The current government of Thailand has, despite the fact that it came to power through a backdoor, tried to insist that it is concerned for the situation of human rights in the country and is keen to cooperate with international monitors, including through the inviting of Special Rapporteurs. Accordingly, in addition to our request that you submit a joint urgent intervention to the government of Thailand on the case of Darunee Chanchoengsilapakul, we ask that you also consider submitting requests for invitations to visit the country formally and study recent events for yourselves.
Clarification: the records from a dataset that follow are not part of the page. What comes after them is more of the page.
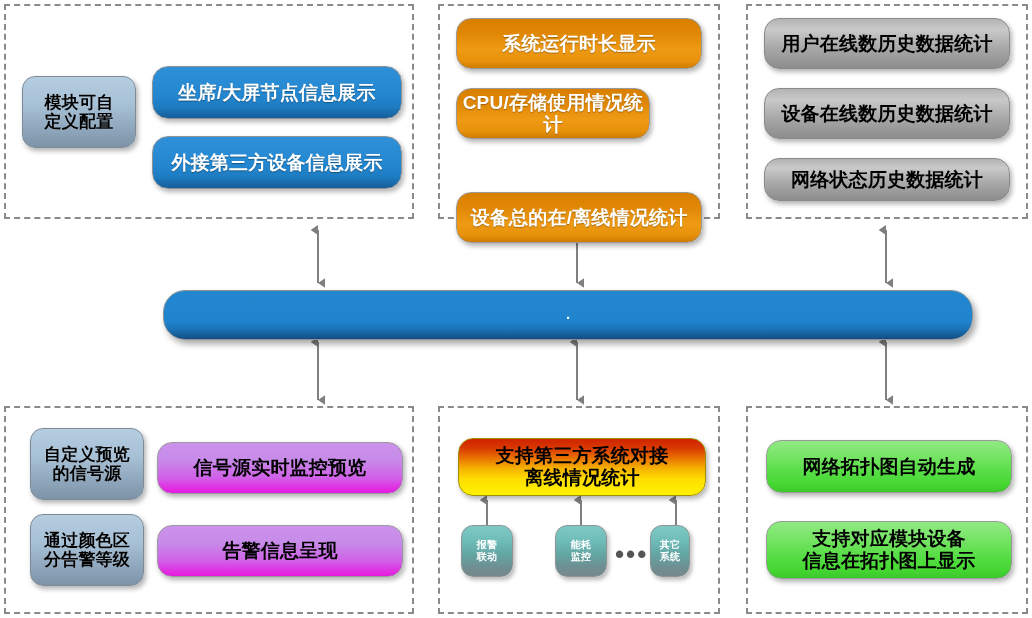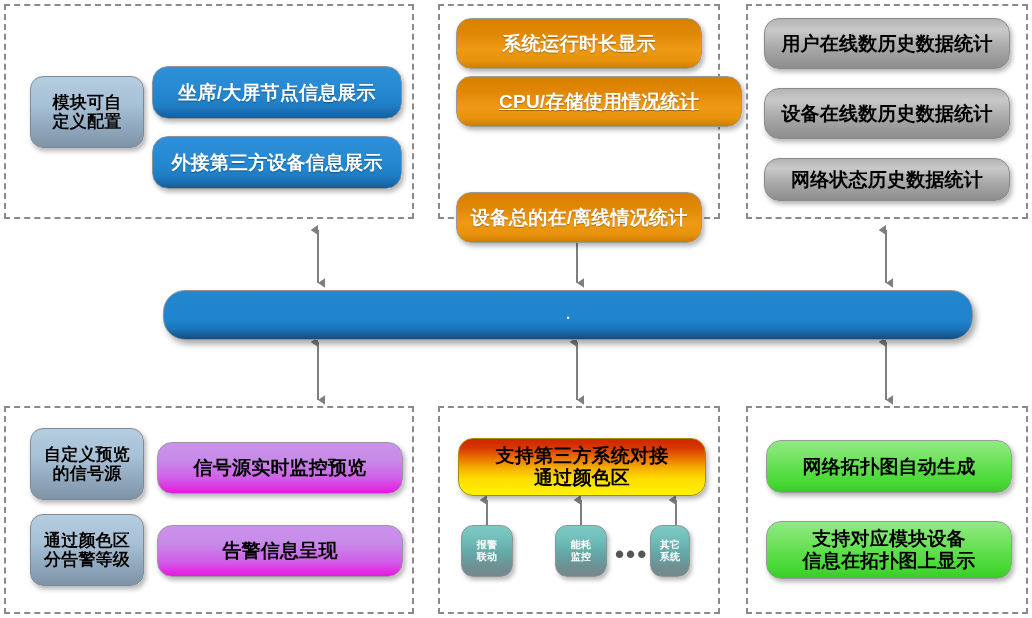"模块可自" div.box { margin-left: 8px -> none }
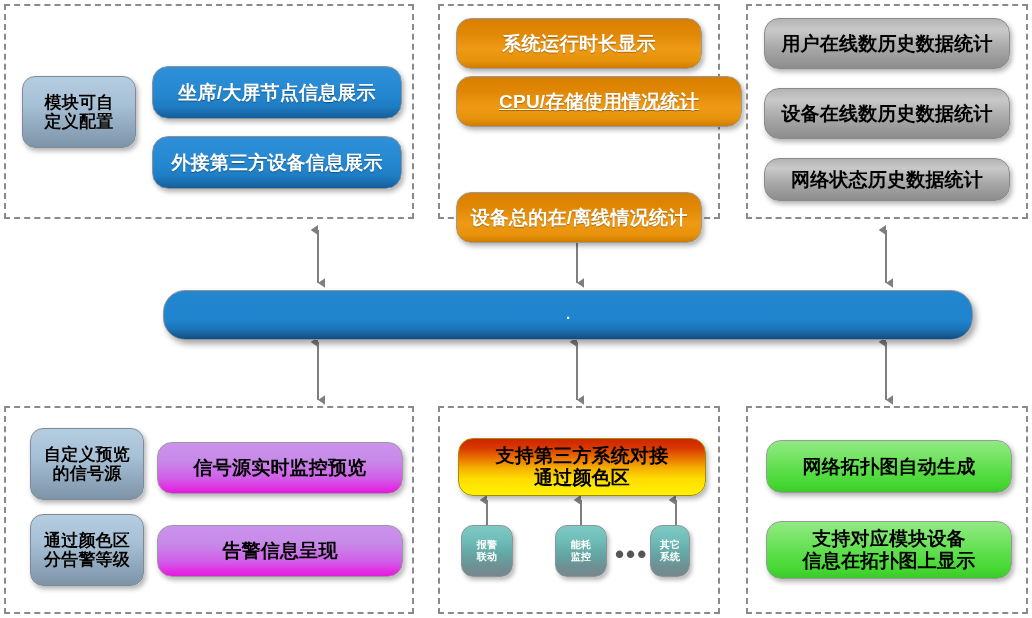"CPU/存储使用情况统计" div.box { text-decoration: underline -> none; top: 76px -> 88px; width: 286px -> 194px }
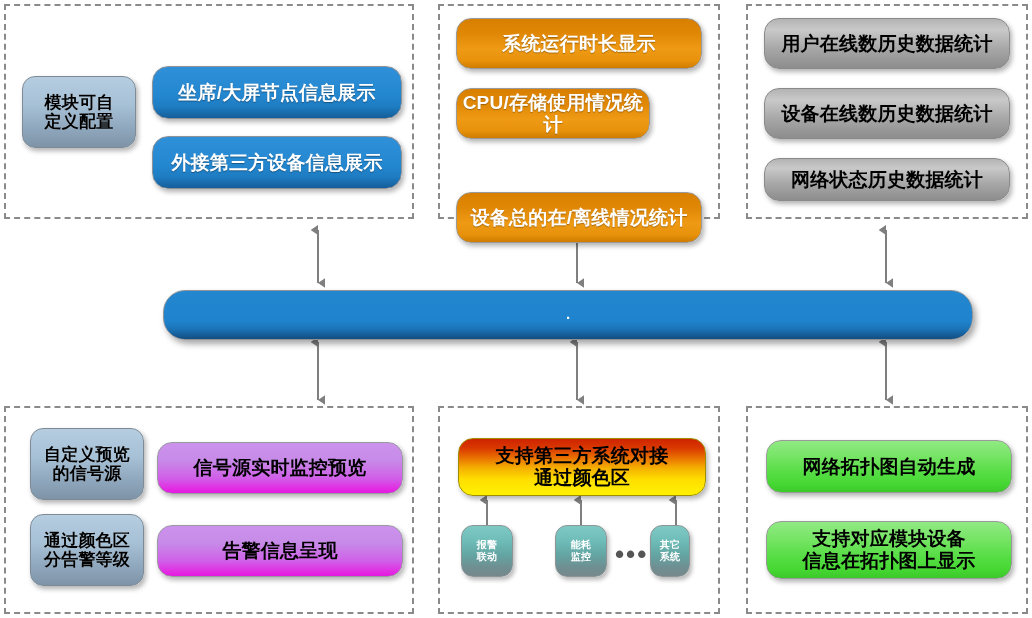"支持第三方系统对接" div.box { text: 通过颜色区 -> 离线情况统计 }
The situation in Thailand is of sufficient importance not only because it has worsened considerably in recent years but also because the country has a strong influence on developments in the wider Southeast Asian region, being among the larger and more developed of its peers and a key member of the Association of Southeast Asian Nations. If nothing is done to arrest its continued decline on a range of human rights indicators then the effects will be damaging not only for Thailand but for the region as a whole.